Force certainly is measured in the same units as weight.

hmmm... I was thinking of mass. The problem still is pressure (force/area) and the impulse applied during a crash.

 

[KIAman]

The reason why airbags work so fast is because it is formed in 1/25th of a second using an explosive charge. It has to be fast to sufficiently protect the occupant in time when crashing. With something as massive as gel (or anything more solid than gas), you would be hard pressed to form anything fast enough to protect the occupants.

 

[Howard]

http://www.youtube.com/watch?v=7gtAsENBOcA (inside the first minute)

 

[Cogman]

Originally posted by: KIAman
The reason why airbags work so fast is because it is formed in 1/25th of a second using an explosive charge. It has to be fast to sufficiently protect the occupant in time when crashing. With something as massive as gel (or anything more solid than gas), you would be hard pressed to form anything fast enough to protect the occupants.
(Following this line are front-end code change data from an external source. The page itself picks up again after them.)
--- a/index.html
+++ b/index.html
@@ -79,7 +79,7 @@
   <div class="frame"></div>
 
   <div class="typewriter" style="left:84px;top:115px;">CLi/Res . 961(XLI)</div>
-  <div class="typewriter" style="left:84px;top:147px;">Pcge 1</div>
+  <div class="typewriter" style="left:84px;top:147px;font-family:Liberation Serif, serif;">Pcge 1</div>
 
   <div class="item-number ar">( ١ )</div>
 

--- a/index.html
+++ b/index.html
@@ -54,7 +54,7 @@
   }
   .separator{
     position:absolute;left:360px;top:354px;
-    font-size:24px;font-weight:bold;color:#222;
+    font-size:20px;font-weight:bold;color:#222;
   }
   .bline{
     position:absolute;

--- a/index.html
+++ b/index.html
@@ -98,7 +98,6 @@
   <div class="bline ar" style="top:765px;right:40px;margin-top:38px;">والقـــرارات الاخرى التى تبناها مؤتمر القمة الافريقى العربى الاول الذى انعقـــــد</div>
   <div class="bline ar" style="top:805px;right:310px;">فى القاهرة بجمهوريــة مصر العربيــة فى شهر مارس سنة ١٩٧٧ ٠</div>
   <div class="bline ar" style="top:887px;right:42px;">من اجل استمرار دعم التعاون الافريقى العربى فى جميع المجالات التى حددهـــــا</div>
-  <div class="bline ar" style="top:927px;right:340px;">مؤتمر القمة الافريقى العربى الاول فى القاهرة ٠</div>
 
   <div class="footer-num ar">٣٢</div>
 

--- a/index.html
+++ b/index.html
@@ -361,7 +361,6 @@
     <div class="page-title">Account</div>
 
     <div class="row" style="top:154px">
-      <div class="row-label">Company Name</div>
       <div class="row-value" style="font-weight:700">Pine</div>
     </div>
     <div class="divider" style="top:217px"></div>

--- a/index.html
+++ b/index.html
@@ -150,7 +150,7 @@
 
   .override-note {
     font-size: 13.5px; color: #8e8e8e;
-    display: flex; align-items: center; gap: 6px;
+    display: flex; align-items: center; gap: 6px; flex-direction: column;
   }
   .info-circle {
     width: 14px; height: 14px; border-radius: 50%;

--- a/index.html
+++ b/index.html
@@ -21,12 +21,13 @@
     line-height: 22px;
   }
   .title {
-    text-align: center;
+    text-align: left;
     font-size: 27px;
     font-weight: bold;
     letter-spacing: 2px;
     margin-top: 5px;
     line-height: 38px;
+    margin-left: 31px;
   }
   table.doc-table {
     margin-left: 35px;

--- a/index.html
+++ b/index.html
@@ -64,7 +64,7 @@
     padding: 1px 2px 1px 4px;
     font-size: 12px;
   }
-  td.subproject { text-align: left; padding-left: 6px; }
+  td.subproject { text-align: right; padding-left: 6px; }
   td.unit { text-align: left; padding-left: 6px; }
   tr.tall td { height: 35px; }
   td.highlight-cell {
My thoughts exactly. The process might work, but it would be near impossible to get it out fast enough.

Not only that, but we need the give of air to absorb impacts, hitting the dry gel might be analogous to running into a brick wall.

 

[Gibsons]

Originally posted by: adlep
6. Because the material is very brittle, it would be quite easy to dismantle it quickly.
Should I proceed with the idea?

If it's brittle, how is it going to expand and maintain integrity?

 

[CycloWizard]

Originally posted by: Cogman
My thoughts exactly. The process might work, but it would be near impossible to get it out fast enough.

Not only that, but we need the give of air to absorb impacts, hitting the dry gel might be analogous to running into a brick wall.

Originally posted by: Gibsons
If it's brittle, how is it going to expand and maintain integrity?

Both of these questions have the same answer. A brittle material could fracture when your body collides with it. Depending on the type of gel, its fracture energy could be very large. Thus, it absorbs a very large amount of energy during fracture, thereby preventing tissues like your brain from absorbing that energy. Air is actually a relatively poor damping material due to its low viscosity, but it is used because it's better than a steering wheel.

 

[Gibsons]

Originally posted by: CycloWizard

Originally posted by: Cogman
My thoughts exactly. The process might work, but it would be near impossible to get it out fast enough.

Not only that, but we need the give of air to absorb impacts, hitting the dry gel might be analogous to running into a brick wall.

Originally posted by: Gibsons
If it's brittle, how is it going to expand and maintain integrity?

Both of these questions have the same answer. A brittle material could fracture when your body collides with it. Depending on the type of gel, its fracture energy could be very large. Thus, it absorbs a very large amount of energy during fracture, thereby preventing tissues like your brain from absorbing that energy. Air is actually a relatively poor damping material due to its low viscosity, but it is used because it's better than a steering wheel.

I get that, it can break one tiny piece at a time. There are some foams used for planting that are like that. They aren't elastic but can absorb energy as they get crushed bit by bit.

But how do you take a brittle material, pack it into a very small space (steering wheel) and get it to expand its volume... something like a hundredfold(?) and still be in one piece (or big enough pieces) to absorb the impact.

 

[CycloWizard]

Originally posted by: Gibsons
I get that, it can break one tiny piece at a time. There are some foams used for planting that are like that. They aren't elastic but can absorb energy as they get crushed bit by bit.

But how do you take a brittle material, pack it into a very small space (steering wheel) and get it to expand its volume... something like a hundredfold(?) and still be in one piece (or big enough pieces) to absorb the impact.

I'm not saying I know how, or that it's even possible - I don't know how or if it's possible. I'm just trying to clarify the ideas that I think the OP had.